Business activity lower in Connacht hardware stores survey reveals

A survey conducted by Hardware Association Ireland (HAI ) among its retail members indicates that overall business activity in hardware stores in Connacht is eight per cent lower than their counterparts in Dublin and the rest of Leinster.

Commenting on the survey, HAI chief executive Jim Copeland said: “Among our 51 retail members in Connacht, many firms are family-owned businesses who make a valuable contribution to the local economy. But the continuous erosion of consumer spend, the cost of pay parking, rising business rates and poor services such as lack of access to broadband, are compounding a situation that is already at breaking point.”

He continued: “The trading environment in the hardware sector has been extremely challenging over the past few years. While we share similar difficulties with other retail sectors, the independent hardware sector, who collectively are substantial employers throughout Connacht, has been particularly hard hit by the continuing dramatic downturn in the building/construction industry.”

The survey also indicates a continued pessimism within the sector, with 80 per cent of respondents claiming to be ‘very concerned or worried’ about the current business environment and 67 per cent expressing the same level of concern about their own business prospects over the next 12 months.

According to respondents the ‘critical’ issues facing the hardware sector are keeping sales/business coming in (83 per cent ); maintaining costs at a minimum (80 per cent ); lack of disposal income among shoppers (73 per cent ); maintaining cash flow (58 per cent ) and stock levels (51 per cent ), as well as concerns over the current level of economic growth in the country (51 per cent ).
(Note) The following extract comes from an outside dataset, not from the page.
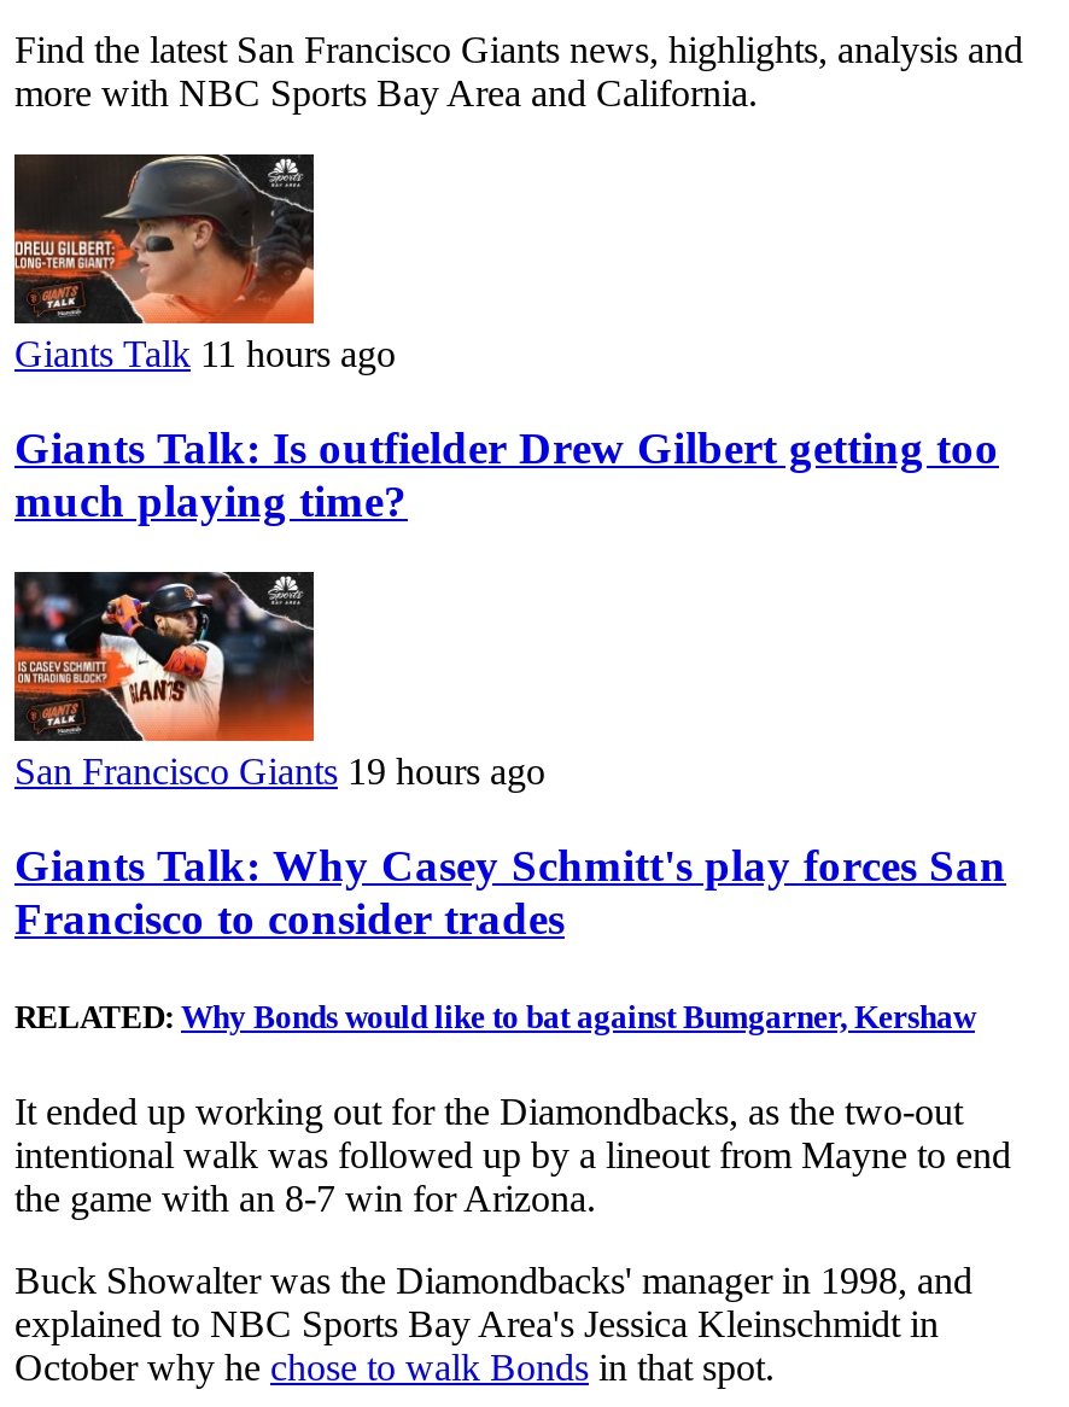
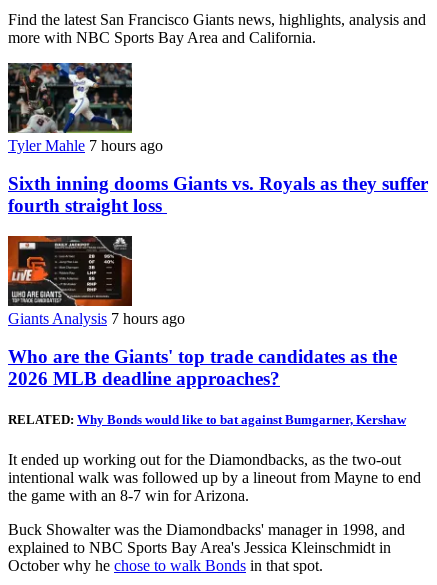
[12,152,396,374] [image] | Giants Talk 11 hours ago -> [7,62,163,154] [image] | Tyler Mahle 7 hours ago
[14,421,999,525] Giants Talk: Is outfielder Drew Gilbert getting too | much playing time? -> [8,173,428,216] Sixth inning dooms Giants vs. Royals as they suffer | fourth straight loss
[12,570,545,792] [image] | San Francisco Giants 19 hours ago -> [7,235,185,327] [image] | Giants Analysis 7 hours ago
[14,840,1006,943] Giants Talk: Why Casey Schmitt's play forces San | Francisco to consider trades -> [8,346,397,389] Who are the Giants' top trade candidates as the | 2026 MLB deadline approaches?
The survey also revealed that one in five hardware retailers applied to lending institutions for funding over the last 12 months of which 75 per cent were successful. Short-term finance dominated their rationale for application with funding for working capital (40 per cent ), short-term loan (34 per cent ), and overdraft (34 per cent ) topping the list.

Otherwise hard pressed businesses are taking a more pragmatic approach, opting for measures such as salary freezes (59 per cent ), maintaining prices at past levels or lowering them (84 per cent ), and not replacing staff after they have left (46 per cent ).

HAI represents more than 400 firms to Government, regulatory agencies, and the media with one consolidated voice, and provides a non-biased and reliable source of industry information. From family run businesses to publicly quoted companies, members operate some 500 outlets, providing careers for more than 15,000 people across Ireland. HAI also provides training, education, advisory services, and a comprehensive calendar of events to members allowing them to improve their business and services.

The HAI members’ survey was conducted among 169 retail members of Hardware Association Ireland in June 2013 by B&A.